Michael was, to say the least, out of the ordinary—miles out. Somewhere that leaves ordinary far behind. But to be such a distance from ordinary obviously makes you a singular sort of person. And Michael certainly was that. Peerless, unlike any other, uncommon.

  Michael was so distinctively “other.” He possessed qualities that very few others could lay claim to. Some qualities that few would wish for, but others that to some would seem blessed. He could move—and move others—like no other. He altered any room he was in. Which could not only make someone want to be in those rooms but perhaps also want to stay out.

  One weekend, Billie and I were invited to Neverland, Michael’s ranch somewhere north of L.A. We weren’t invited by Michael, but by Arnie. Michael had loaned Arnie his house for the weekend so he could have people up there to celebrate his birthday. So it was Billie and myself and one of her five-year-old friends from school and Arnie and his lover, plus an assortment of Arnie’s overweight gay male buddies (called “bears” by the “community,” as it were). Arnie is a big man himself, and he likes to surround himself with other similarly fleshy bears of a feather.

  So we gathered in Michael’s vast manicured acreage, on which was ensconced a neat cluster of guest houses, complete with their own little Neverland bars of soap, which I naturally coveted, stole, and then promptly lost. (How often I have thought of that soap, how I could have showed it off to friends, and maybe even have made a little Michael Jackson soap altar with a little spotlight shining on it in kind of a solemn circle causing the soap to alternately shine and glow.)

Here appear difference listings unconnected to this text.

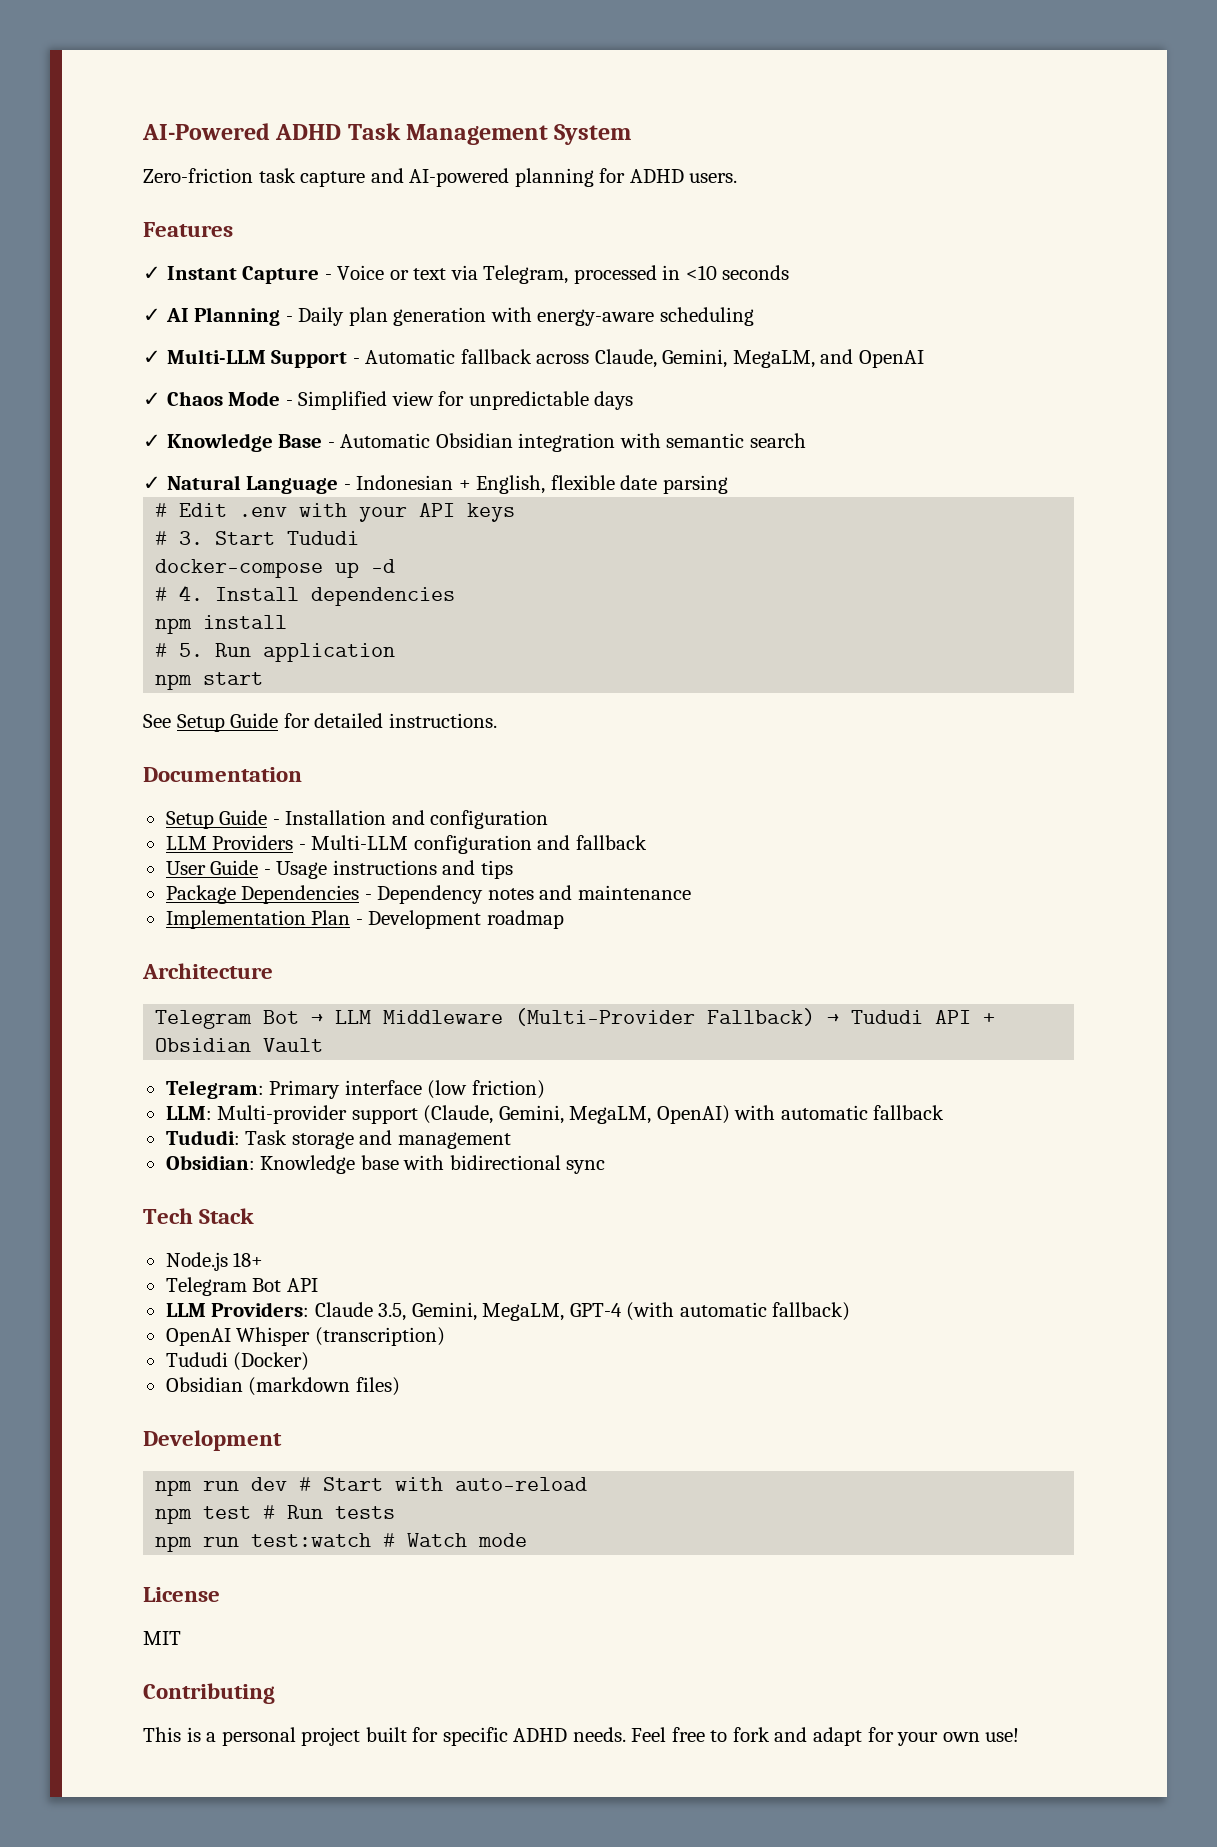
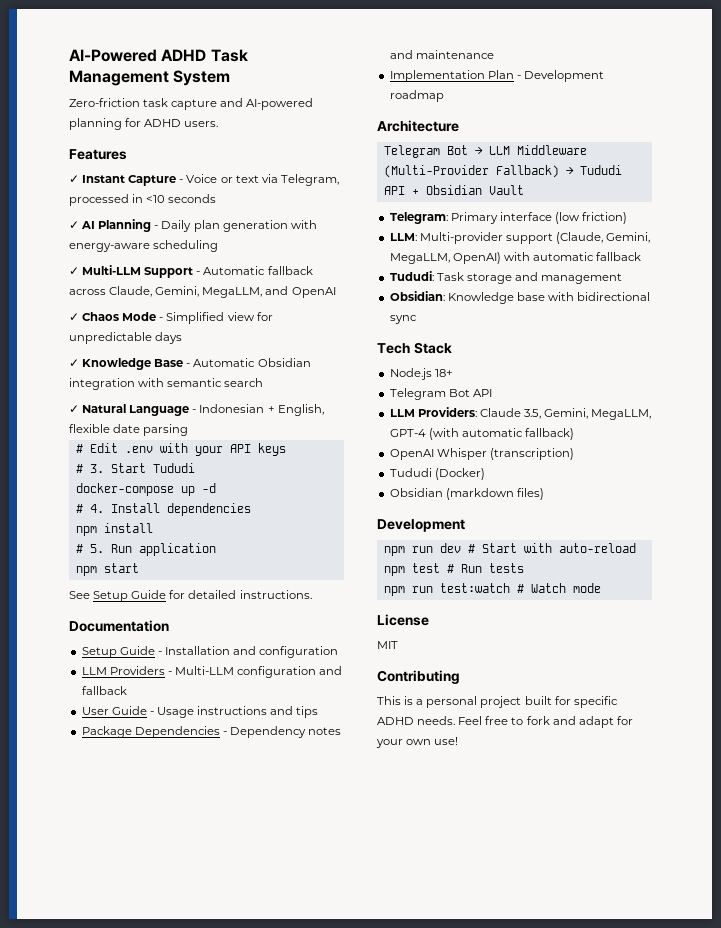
- ✓ Multi-LLM Support - Automatic fallback across Claude, Gemini, MegaLM, and OpenAI
+ ✓ Multi-LLM Support - Automatic fallback across Claude, Gemini, MegaLLM, and OpenAI
- LLM: Multi-provider support (Claude, Gemini, MegaLM, OpenAI) with automatic fallback
+ LLM: Multi-provider support (Claude, Gemini, MegaLLM, OpenAI) with automatic fallback
- LLM Providers: Claude 3.5, Gemini, MegaLM, GPT-4 (with automatic fallback)
+ LLM Providers: Claude 3.5, Gemini, MegaLLM, GPT-4 (with automatic fallback)

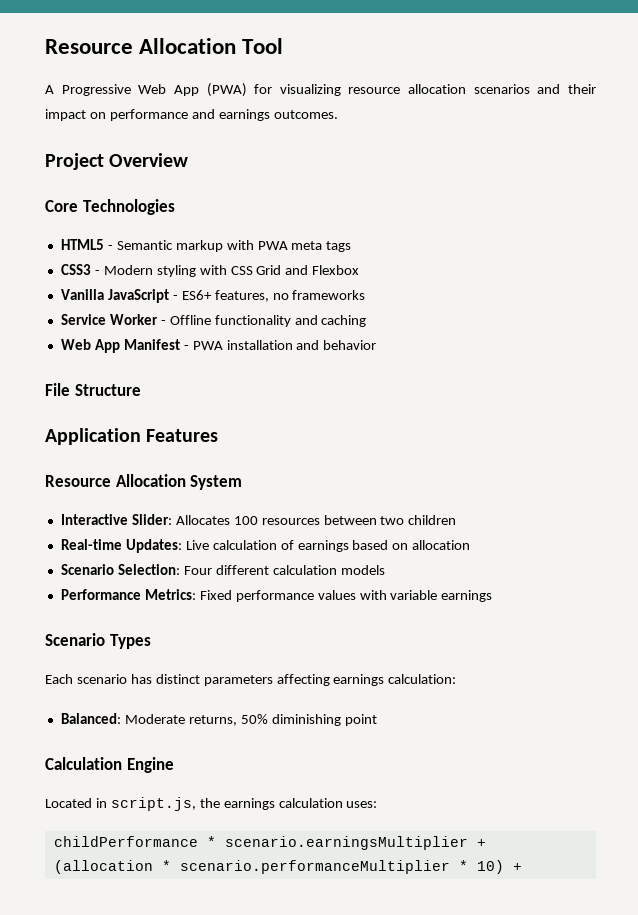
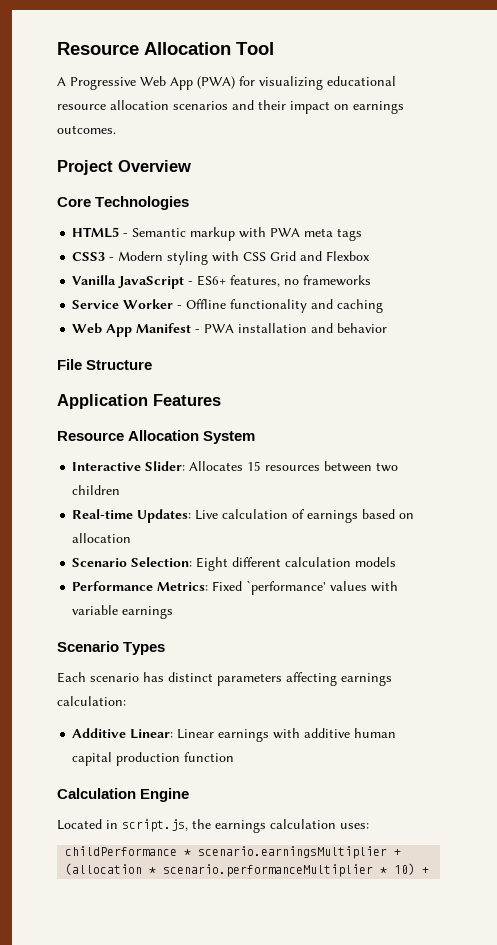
- A Progressive Web App (PWA) for visualizing resource allocation scenarios and their impact on performance and earnings outcomes.
+ A Progressive Web App (PWA) for visualizing educational resource allocation scenarios and their impact on earnings outcomes.
- Interactive Slider: Allocates 100 resources between two children
+ Interactive Slider: Allocates 15 resources between two children
- Scenario Selection: Four different calculation models
+ Scenario Selection: Eight different calculation models
- Performance Metrics: Fixed performance values with variable earnings
+ Performance Metrics: Fixed `performance' values with variable earnings
- Balanced: Moderate returns, 50% diminishing point
+ Additive Linear: Linear earnings with additive human capital production function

  Who else could have the whole Disneyland train thing at the entrance of his humble home, not to mention the rides and the projection room with the candy shop and the pizza parlor? Can you even conceive of being able to have all these things? How much does constructing an empire like that widen the gap between you and everyone else? How many other private zoo and amusement park owners can you commiserate with about what it’s like when the roller coaster breaks down? “What a hassle, right? Who do you use for that? ’Cause I can’t find anyone! And how’s your gorilla doing? Did you take him to that groomer I recommended? It’s really hard to find a good gorilla groomer nowadays, you know? Did you find a new pilot for your G5? I’ll have my assistant call yours with the name of this great guy who flew Geffen’s jet for a while . . . ”

  And on and on and on, placing yourself beyond the reach of any and all ordinary discourse. Of course, you don’t have to only talk to people in your tax bracket. You can be with people with far less income, but you might find yourself apologizing for the disparity, you know? I know, how sad, right? You have so much money that your social options become more limited.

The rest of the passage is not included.